**Your goal:** Check each line of the data for "span" and select those that have it.

**Input:**
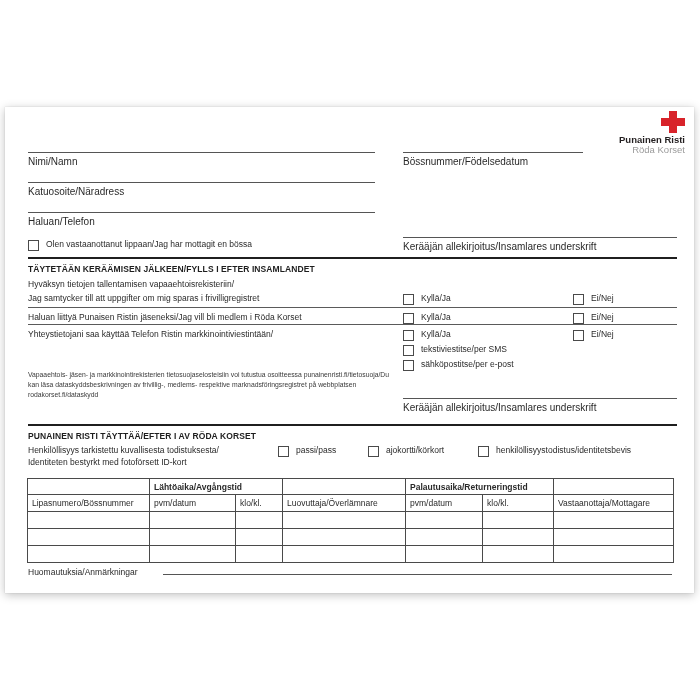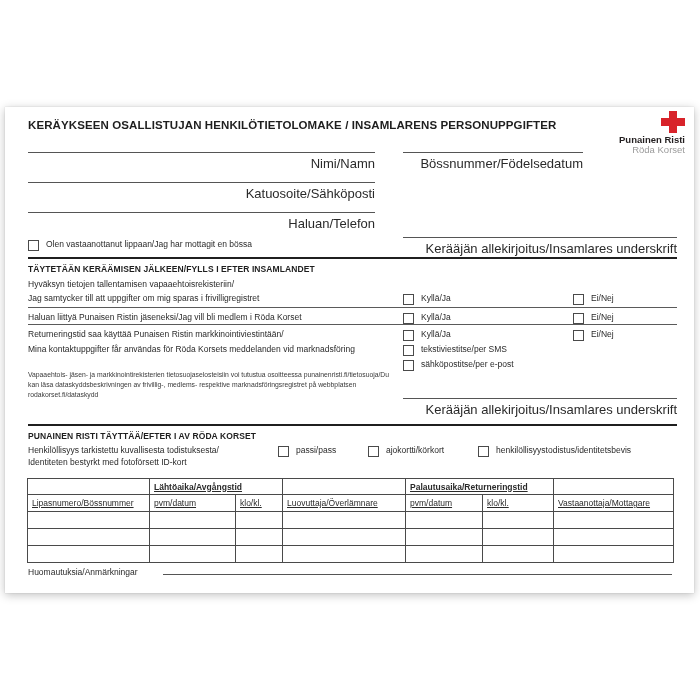--- a/index.html
+++ b/index.html
@@ -40,7 +40,6 @@
 
 <div class="card">
 
-  <div class="abs title" style="--l:23px;--t:12px;">KERÄYKSEEN OSALLISTUJAN HENKILÖTIETOLOMAKE / INSAMLARENS PERSONUPPGIFTER</div>
   <div class="abs logo" style="--r:9px;--t:4px;">
     <div class="cross"></div>
     <div class="logo-name">Punainen Risti</div>

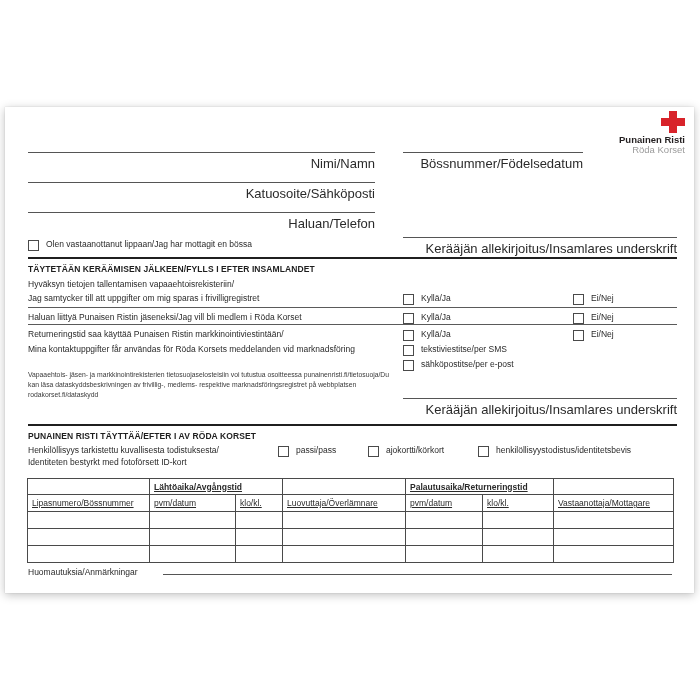--- a/index.html
+++ b/index.html
@@ -19,7 +19,7 @@
   .cross::after{content:"";position:absolute;left:0;top:7px;width:24px;height:8px;background:#d8232a;}
   .logo-name{font-size:9.5px;font-weight:bold;color:#231f20;line-height:1.08;}
   .logo-name2{font-size:9.5px;color:#9b9b9b;line-height:1.08;}
-  .field{border-top:1px solid #555;padding-top:2.5px;font-size:13px;color:#2a2a2a;white-space:nowrap;text-align:right;}
+  .field{border-top:1px solid #555;padding-top:2.5px;font-size:10px;color:#2a2a2a;white-space:nowrap;}
   .lbl{font-size:8.5px;color:#2a2a2a;white-space:nowrap;}
   .small{font-size:6.8px;line-height:1.5;color:#3a3a3a;}
   .sechead{font-size:8.5px;font-weight:bold;color:#1e1e1e;white-space:nowrap;letter-spacing:.1px;}

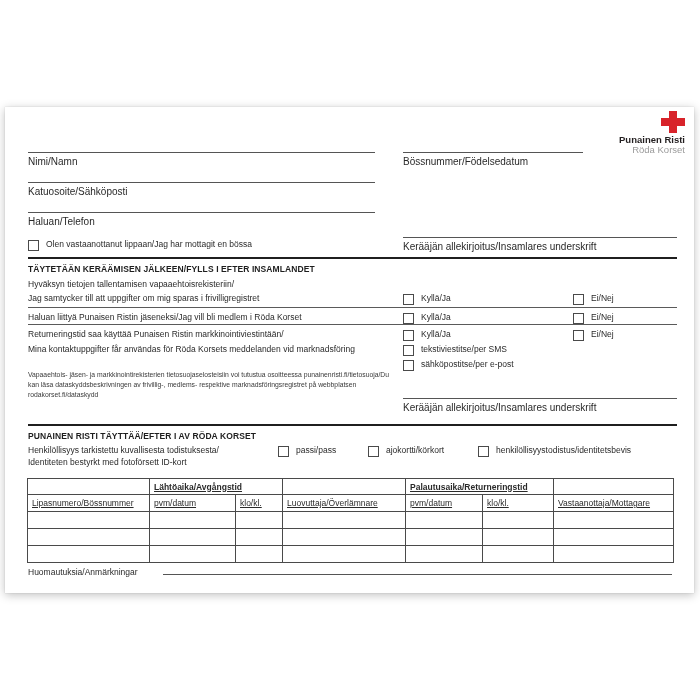--- a/index.html
+++ b/index.html
@@ -49,7 +49,7 @@
   <div class="abs field" style="--l:23px;--t:45px;--w:347px;">Nimi/Namn</div>
   <div class="abs field" style="--l:398px;--t:45px;--w:180px;">Bössnummer/Födelsedatum</div>
 
-  <div class="abs field" style="--l:23px;--t:75px;--w:347px;">Katuosoite/Sähköposti</div>
+  <div class="abs field" style="--l:23px;--t:75px;--w:347px;">Katuosoite/Näradress</div>
 
   <div class="abs field" style="--l:23px;--t:105px;--w:347px;">Haluan/Telefon</div>
 

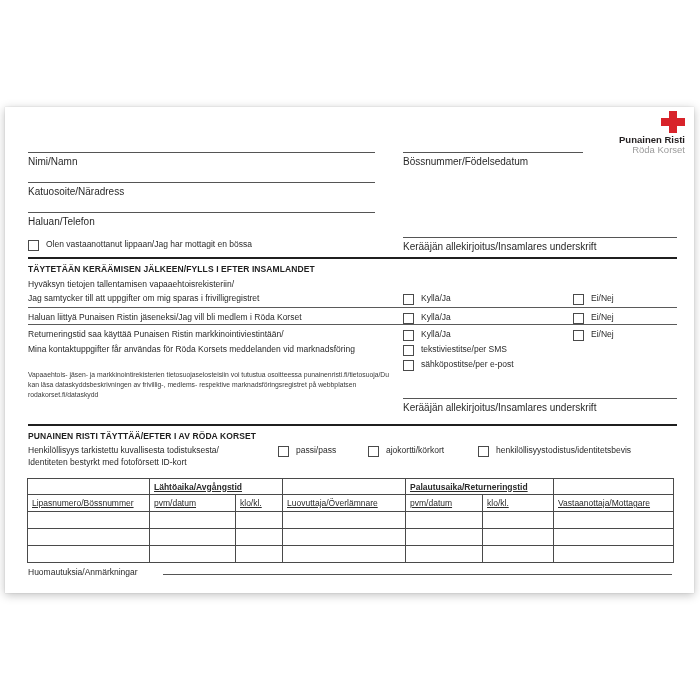--- a/index.html
+++ b/index.html
@@ -88,7 +88,7 @@
 
   <div class="abs hr1" style="--l:23px;--t:217px;--w:649px;"></div>
 
-  <div class="abs lbl" style="--l:23px;--t:222px;">Returneringstid saa käyttää Punaisen Ristin markkinointiviestintään/</div>
+  <div class="abs lbl" style="--l:23px;--t:222px;">Yhteystietojani saa käyttää Telefon Ristin markkinointiviestintään/</div>
   <div class="abs cbrow" style="--l:398px;--t:222px;">
     <span class="cb"></span>
     <span class="lbl">Kyllä/Ja</span>

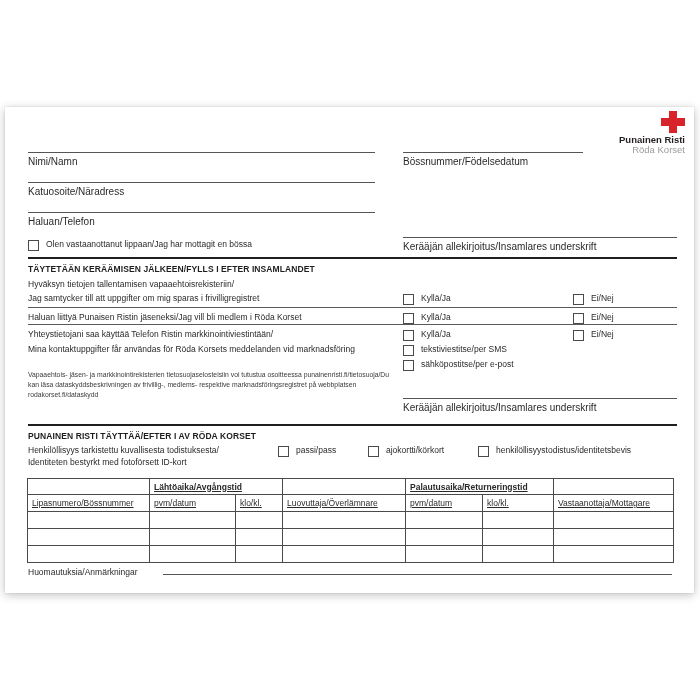--- a/index.html
+++ b/index.html
@@ -98,7 +98,6 @@
     <span class="lbl">Ei/Nej</span>
   </div>
 
-  <div class="abs lbl" style="--l:23px;--t:237px;">Mina kontaktuppgifter får användas för Röda Korsets meddelanden vid marknadsföring</div>
   <div class="abs cbrow" style="--l:398px;--t:237px;">
     <span class="cb"></span>
     <span class="lbl">tekstiviestitse/per SMS</span>

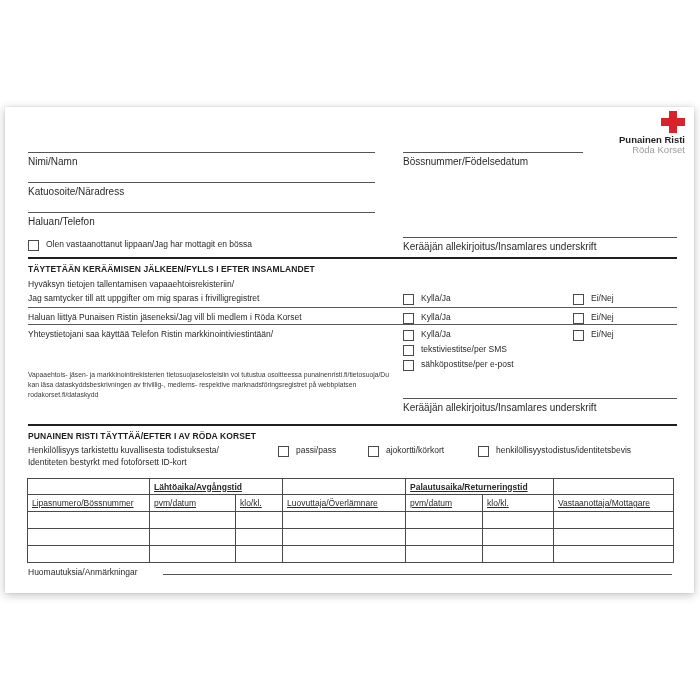--- a/index.html
+++ b/index.html
@@ -29,7 +29,7 @@
   .cbrow{display:flex;align-items:flex-start;font-size:8.5px;color:#2a2a2a;white-space:nowrap;}
   .cbrow .cb{margin-top:0.5px;}
   table.grid{border-collapse:collapse;table-layout:fixed;width:646px;font-size:8.5px;color:#2a2a2a;}
-  table.grid td{border:1px solid #4a4a4a;padding:1px 4px;height:14px;overflow:hidden;white-space:nowrap;vertical-align:middle;text-decoration:underline;}
+  table.grid td{border:1px solid #4a4a4a;padding:1px 4px;height:14px;overflow:hidden;white-space:nowrap;vertical-align:middle;}
   table.grid tr.rgroup td{height:13px;}
   td.group{font-weight:bold;}
   td.thickL{border-left:2px solid #1f1f1f;}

**Exercise answer:**
     <span class="cb"></span>
     <span class="lbl">Kyllä/Ja</span>
     <span class="lbl">Ei/Nej</span>
     <span class="cb"></span>
     <span class="lbl">tekstiviestitse/per SMS</span>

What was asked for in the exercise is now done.